## Given information
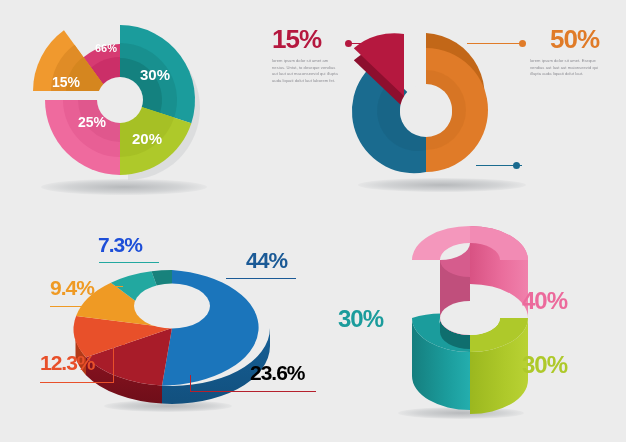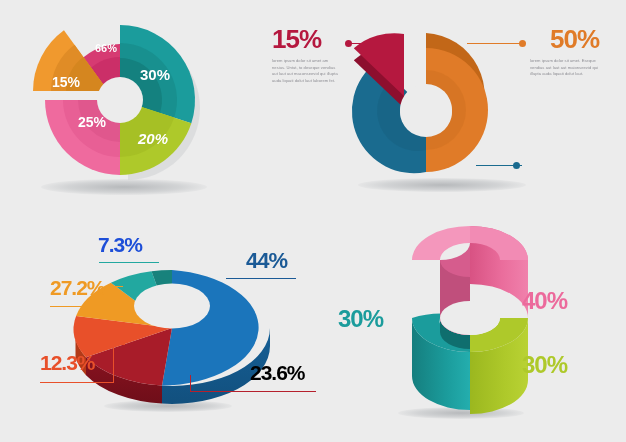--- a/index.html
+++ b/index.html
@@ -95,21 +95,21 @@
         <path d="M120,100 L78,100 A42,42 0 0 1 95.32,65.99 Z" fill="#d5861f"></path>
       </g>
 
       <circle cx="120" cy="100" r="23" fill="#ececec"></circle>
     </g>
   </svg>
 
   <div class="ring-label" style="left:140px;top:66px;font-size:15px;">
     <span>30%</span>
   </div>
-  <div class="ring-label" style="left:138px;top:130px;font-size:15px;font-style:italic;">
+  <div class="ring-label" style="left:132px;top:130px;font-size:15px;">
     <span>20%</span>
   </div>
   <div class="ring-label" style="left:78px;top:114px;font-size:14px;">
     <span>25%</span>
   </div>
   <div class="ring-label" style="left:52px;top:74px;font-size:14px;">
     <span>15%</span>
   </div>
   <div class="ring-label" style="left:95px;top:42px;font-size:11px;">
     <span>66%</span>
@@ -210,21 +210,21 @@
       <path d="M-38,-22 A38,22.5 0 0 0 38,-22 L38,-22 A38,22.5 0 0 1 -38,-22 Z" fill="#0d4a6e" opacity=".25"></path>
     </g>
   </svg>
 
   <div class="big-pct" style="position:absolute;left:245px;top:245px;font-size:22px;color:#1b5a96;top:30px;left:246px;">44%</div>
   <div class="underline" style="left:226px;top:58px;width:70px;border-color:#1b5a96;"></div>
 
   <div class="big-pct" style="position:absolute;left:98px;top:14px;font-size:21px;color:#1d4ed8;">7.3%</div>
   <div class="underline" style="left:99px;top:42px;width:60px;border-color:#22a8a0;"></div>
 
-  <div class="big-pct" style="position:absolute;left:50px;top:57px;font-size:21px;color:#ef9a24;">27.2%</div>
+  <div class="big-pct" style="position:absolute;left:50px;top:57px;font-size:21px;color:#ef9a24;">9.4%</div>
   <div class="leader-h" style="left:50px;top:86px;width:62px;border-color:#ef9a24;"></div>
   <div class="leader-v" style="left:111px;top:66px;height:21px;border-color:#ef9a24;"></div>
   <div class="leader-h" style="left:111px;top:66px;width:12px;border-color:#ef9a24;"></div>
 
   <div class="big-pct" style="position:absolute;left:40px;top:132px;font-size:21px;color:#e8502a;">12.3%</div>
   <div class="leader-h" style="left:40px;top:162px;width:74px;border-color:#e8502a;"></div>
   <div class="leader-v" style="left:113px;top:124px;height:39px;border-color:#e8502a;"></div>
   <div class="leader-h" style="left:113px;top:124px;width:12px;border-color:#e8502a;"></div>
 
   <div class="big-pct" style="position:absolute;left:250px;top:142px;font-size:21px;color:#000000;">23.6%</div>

## Activity
Every line that holds the word "span" should be copied from the records.

## Result for this exercise
     <span>30%</span>
     <span>20%</span>
     <span>25%</span>
     <span>15%</span>
     <span>66%</span>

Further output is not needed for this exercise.